Instructions to follow: In the records below, find the line with "shipping method: express -> standard" and the line with "total: 6574.34 -> 8444.74". Print both exactly, along with every line between them, and no other line.

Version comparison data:
__________

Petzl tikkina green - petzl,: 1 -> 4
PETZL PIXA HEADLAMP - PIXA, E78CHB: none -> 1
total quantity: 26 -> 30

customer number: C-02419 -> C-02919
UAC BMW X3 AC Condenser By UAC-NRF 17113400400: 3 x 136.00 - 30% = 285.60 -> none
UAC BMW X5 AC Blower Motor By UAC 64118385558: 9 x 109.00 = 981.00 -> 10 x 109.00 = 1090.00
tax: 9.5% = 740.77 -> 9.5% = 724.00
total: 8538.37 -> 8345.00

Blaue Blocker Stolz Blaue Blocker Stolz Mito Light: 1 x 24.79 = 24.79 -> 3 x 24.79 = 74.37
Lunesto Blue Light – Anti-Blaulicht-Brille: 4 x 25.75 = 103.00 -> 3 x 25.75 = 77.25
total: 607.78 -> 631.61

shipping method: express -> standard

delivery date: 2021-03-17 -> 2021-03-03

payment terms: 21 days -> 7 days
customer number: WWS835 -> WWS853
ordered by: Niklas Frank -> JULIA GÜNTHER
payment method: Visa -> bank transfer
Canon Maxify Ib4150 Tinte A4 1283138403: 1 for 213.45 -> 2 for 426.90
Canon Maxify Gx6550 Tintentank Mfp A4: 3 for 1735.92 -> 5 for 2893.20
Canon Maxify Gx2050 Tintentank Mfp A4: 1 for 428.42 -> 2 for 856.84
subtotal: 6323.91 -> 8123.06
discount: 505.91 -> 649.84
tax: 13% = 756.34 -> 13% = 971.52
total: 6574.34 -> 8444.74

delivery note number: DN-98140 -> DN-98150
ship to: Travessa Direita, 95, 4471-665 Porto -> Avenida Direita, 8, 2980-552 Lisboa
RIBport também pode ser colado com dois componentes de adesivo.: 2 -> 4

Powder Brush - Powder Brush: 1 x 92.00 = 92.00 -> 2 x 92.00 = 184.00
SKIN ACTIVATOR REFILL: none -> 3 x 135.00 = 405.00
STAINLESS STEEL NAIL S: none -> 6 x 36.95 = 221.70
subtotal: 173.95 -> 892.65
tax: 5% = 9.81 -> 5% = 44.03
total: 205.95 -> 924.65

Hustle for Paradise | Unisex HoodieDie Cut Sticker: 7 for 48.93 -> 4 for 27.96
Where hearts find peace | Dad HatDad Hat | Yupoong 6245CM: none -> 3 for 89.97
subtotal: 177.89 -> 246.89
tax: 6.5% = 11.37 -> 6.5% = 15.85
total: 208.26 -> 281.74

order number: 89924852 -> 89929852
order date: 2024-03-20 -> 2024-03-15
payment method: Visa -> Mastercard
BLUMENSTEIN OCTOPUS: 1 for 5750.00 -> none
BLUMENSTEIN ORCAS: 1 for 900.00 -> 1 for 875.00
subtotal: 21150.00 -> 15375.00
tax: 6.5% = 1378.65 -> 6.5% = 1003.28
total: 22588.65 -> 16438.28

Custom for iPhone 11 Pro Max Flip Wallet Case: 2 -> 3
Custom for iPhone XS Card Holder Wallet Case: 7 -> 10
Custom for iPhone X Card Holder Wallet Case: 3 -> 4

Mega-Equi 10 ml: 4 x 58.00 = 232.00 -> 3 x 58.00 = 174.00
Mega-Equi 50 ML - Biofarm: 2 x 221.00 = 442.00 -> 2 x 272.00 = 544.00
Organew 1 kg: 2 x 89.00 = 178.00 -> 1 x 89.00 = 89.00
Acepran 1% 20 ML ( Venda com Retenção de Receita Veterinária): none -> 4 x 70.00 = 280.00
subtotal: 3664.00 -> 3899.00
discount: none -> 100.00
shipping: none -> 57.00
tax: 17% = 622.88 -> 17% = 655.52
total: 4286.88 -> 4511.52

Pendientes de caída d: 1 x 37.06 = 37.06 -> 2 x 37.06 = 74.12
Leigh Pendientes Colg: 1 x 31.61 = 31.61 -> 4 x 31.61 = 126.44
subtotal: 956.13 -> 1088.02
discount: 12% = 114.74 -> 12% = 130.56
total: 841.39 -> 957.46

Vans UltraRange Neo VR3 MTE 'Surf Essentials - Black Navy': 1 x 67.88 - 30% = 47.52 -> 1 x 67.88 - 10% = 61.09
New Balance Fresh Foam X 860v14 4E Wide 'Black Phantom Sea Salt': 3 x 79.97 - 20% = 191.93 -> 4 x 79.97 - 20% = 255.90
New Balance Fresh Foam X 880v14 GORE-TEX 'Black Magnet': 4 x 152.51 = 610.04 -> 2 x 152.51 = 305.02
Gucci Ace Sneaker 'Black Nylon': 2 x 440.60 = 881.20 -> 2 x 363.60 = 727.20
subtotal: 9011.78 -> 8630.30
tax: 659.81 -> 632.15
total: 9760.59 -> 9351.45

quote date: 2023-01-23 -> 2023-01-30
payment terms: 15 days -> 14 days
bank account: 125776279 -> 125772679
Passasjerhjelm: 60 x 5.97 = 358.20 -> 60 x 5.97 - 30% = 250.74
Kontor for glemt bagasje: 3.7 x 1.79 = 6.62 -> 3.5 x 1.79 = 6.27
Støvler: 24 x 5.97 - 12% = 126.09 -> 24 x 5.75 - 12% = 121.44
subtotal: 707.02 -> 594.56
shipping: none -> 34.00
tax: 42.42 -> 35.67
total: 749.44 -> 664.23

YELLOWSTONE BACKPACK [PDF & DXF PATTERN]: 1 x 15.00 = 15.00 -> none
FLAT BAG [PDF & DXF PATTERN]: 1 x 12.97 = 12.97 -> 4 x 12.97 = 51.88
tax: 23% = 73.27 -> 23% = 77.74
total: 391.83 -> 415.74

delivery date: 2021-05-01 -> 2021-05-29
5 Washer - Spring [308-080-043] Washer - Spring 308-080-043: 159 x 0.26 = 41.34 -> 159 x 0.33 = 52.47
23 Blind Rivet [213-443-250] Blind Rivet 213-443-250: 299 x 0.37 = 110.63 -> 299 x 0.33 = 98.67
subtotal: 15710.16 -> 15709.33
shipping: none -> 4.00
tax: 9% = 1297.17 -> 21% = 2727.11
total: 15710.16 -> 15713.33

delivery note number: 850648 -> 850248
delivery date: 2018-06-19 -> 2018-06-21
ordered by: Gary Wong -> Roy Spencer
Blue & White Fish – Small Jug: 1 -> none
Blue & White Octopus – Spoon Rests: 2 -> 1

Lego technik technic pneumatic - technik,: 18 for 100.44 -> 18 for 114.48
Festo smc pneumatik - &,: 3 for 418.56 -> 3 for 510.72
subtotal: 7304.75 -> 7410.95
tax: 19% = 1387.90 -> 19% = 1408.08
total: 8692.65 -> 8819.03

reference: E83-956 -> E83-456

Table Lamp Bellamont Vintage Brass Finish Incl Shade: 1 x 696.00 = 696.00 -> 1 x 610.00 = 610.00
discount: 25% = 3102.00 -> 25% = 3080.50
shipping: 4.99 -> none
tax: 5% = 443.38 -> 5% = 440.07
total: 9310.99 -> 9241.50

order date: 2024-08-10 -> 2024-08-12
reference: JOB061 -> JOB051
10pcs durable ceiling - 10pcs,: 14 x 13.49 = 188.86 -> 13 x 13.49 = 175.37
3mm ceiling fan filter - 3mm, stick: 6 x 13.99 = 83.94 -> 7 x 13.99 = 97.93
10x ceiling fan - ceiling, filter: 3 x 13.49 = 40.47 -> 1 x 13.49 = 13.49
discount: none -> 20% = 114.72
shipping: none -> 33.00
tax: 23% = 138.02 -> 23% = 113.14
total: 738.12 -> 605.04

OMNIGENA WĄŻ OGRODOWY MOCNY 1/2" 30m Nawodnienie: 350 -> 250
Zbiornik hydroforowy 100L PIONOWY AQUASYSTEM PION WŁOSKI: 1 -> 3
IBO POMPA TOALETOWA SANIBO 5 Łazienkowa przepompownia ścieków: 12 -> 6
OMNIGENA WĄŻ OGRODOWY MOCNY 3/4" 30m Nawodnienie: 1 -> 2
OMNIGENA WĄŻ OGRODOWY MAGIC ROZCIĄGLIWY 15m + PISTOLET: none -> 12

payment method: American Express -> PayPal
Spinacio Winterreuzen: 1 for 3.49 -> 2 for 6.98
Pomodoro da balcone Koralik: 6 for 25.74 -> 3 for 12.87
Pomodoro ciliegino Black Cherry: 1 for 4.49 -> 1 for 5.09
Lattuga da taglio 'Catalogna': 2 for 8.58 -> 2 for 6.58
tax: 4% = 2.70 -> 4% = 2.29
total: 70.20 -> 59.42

__________

Exercise result:
shipping method: express -> standard

delivery date: 2021-03-17 -> 2021-03-03

payment terms: 21 days -> 7 days
customer number: WWS835 -> WWS853
ordered by: Niklas Frank -> JULIA GÜNTHER
payment method: Visa -> bank transfer
Canon Maxify Ib4150 Tinte A4 1283138403: 1 for 213.45 -> 2 for 426.90
Canon Maxify Gx6550 Tintentank Mfp A4: 3 for 1735.92 -> 5 for 2893.20
Canon Maxify Gx2050 Tintentank Mfp A4: 1 for 428.42 -> 2 for 856.84
subtotal: 6323.91 -> 8123.06
discount: 505.91 -> 649.84
tax: 13% = 756.34 -> 13% = 971.52
total: 6574.34 -> 8444.74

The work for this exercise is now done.